Гулливер кричал на мать, мать кричала на него. Он сказал, что я втягиваю его в драки, но, к счастью, Изабель не поняла, о чем он.
– Ты подлец, папа, – сказал в какой-то момент Гулливер.
– Но гитара. Это же была моя идея.
– Так ты меня теперь покупаешь?
Я понял, что с подростками в самом деле тяжело. Примерно как на юго-восточной окраине Дерридианской галактики.
Гулливер хлопнул дверью. Я придал голосу нужный тон.
– Гулливер, успокойся. Извини. Я всего лишь пытаюсь делать как лучше. Для тебя. Я только учусь. Каждый день – это урок, и не все даются мне легко.
Бесполезно. Не считать же плюсом тот факт, что Гулливер со злости зафигачил ногой по двери. В конце концов Изабель ушла, но я остался наверху. Один час и тридцать восемь минут на бежевом шерстяном ковре по другую сторону двери.
Ньютон пришел составить мне компанию. Я гладил его. Он лизал мне запястье шершавым языком. Так я и сидел, наклонив голову к двери.
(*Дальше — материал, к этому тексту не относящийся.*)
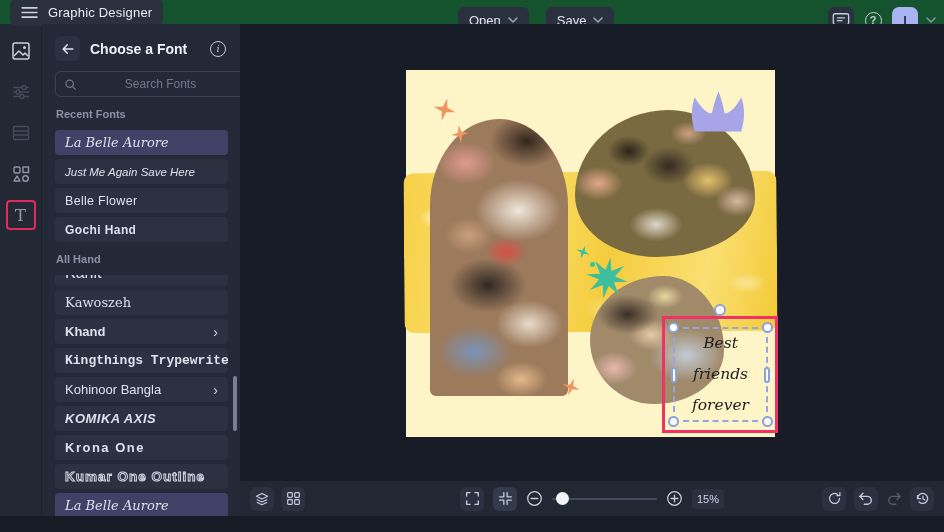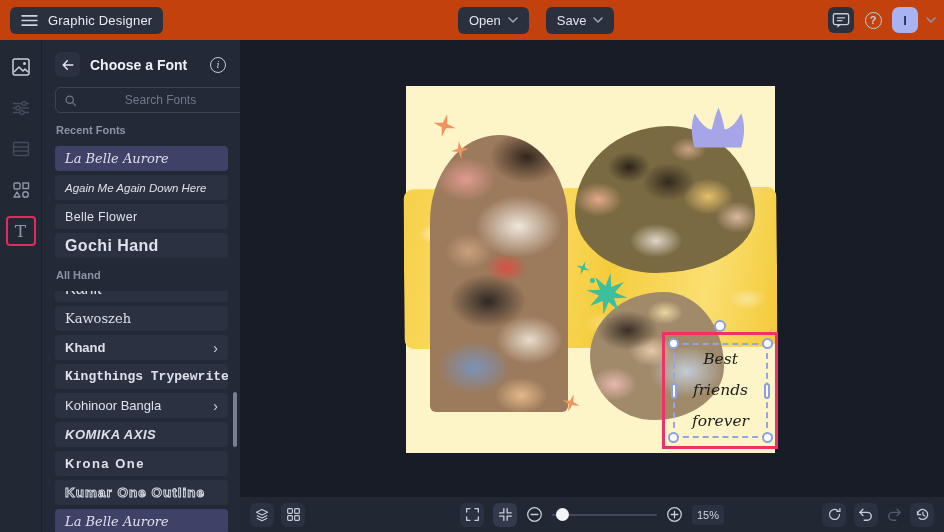--- a/index.html
+++ b/index.html
@@ -7,7 +7,7 @@
     font-family:"Liberation Sans", sans-serif; }
 
   
-  .topbar { position:relative; height:40px; background:#c2410c; display:flex; align-items:center; }
+  .topbar { position:relative; height:24px; background:#14532d; display:flex; align-items:center; }
   .app-chip { display:flex; align-items:center; gap:10px; background:#2a303e; border-radius:6px;
     padding:6px 11px; margin-left:10px; color:#e7ebf3; cursor:pointer; }
   .app-chip svg { color:#ccd3df; }

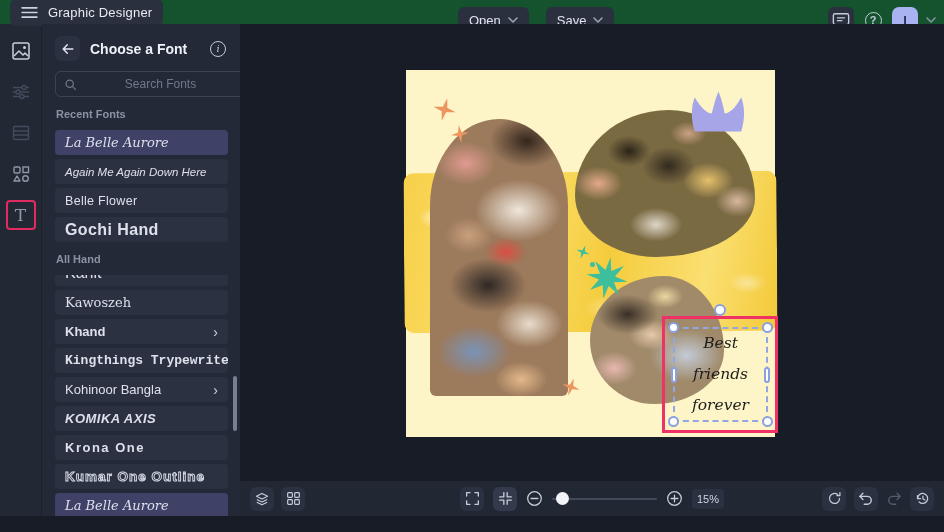--- a/index.html
+++ b/index.html
@@ -274,7 +274,7 @@
           <span class="f-labelle">La Belle Aurore</span>
         </div>
       <div class="font-row">
-          <span class="f-justme">Again Me Again Down Here</span>
+          <span class="f-justme">Just Me Again Save Here</span>
         </div>
       <div class="font-row">
           <span class="f-indie">Belle Flower</span>

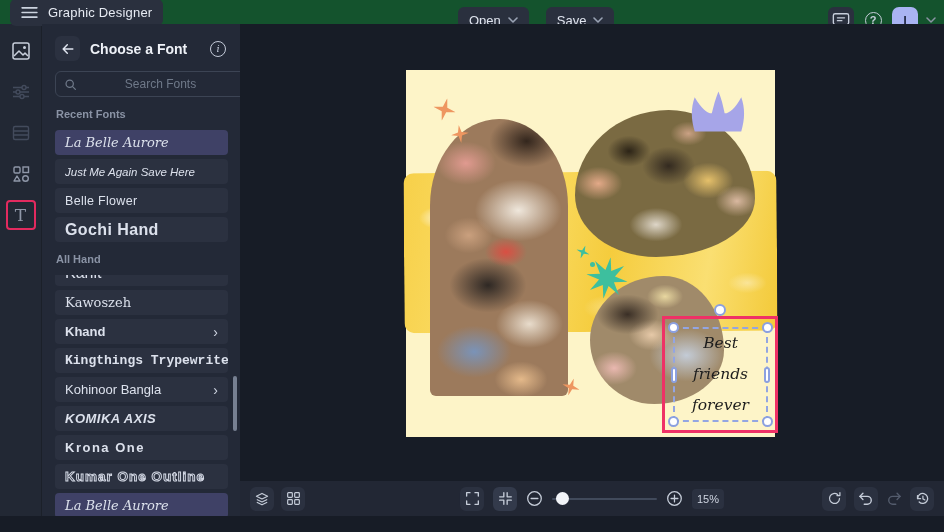--- a/index.html
+++ b/index.html
@@ -65,7 +65,7 @@
   .f-labelle   { font-family:"DejaVu Serif",serif; font-style:italic; font-size:13px; }
   .f-justme    { font-style:italic; font-size:11.5px; }
   .f-indie     { font-size:12.5px; letter-spacing:.3px; }
-  .f-gochi     { font-weight:700; font-size:16px; letter-spacing:.4px; }
+  .f-gochi     { font-weight:700; font-size:12px; letter-spacing:.4px; }
   .f-kawoszeh  { font-family:"DejaVu Serif",serif; font-size:13px; }
   .f-khand     { font-weight:600; font-size:13px; }
   .f-kingthings{ font-family:"Liberation Mono",monospace; font-weight:700; font-size:13px; white-space:nowrap; }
– Прости, Гулливер, – говорил я. – Прости. Прости. И прости, что подвел тебя.
Порой не нужно никакой другой силы, кроме настойчивости. В конце концов Гулливер вышел из комнаты. Он просто смотрел на меня, спрятав руки в карманы. Потом навалился на дверной косяк.
– Ты делал что-нибудь на Фейсбуке?
– Возможно.
Он старался сдержать улыбку.
После этого он мало что говорил, но спустился в гостиную, и мы вместе посмотрели телевизор. Шла викторина «Кто хочет стать миллионером?» (Поскольку передача шла для людей, вопрос был риторическим.)
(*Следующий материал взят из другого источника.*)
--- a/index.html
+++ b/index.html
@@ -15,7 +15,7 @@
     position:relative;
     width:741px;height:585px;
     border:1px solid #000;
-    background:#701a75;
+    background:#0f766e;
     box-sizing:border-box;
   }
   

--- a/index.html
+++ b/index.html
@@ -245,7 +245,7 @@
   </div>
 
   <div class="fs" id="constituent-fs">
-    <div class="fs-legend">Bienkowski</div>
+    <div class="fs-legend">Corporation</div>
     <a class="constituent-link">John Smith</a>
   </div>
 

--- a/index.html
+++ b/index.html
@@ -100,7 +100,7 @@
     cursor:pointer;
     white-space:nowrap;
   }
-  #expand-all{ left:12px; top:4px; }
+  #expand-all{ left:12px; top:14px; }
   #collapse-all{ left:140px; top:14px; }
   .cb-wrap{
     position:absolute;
Вскоре после шоу Гулливер отправился на кухню проверять, сколько хлопьев и молока поместится в тарелку (больше, чем вы можете себе представить), и скрылся у себя на чердаке. Возникло ощущение завершенности. Изабель сказала, что забронировала нам билеты на авангардистскую постановку «Гамлета» в Художественном театре Кембриджа. Будто бы спектакль про склонного к суициду юного принца, который хочет убить мужика, занявшего место его отца.
– Гулливер останется дома, – сказала Изабель.
– Пожалуй, разумно.
Австралийское вино
– Забыл сегодня принять таблетки.
Изабель улыбнулась.
– Ничего, один вечер не страшно. Бокальчик вина?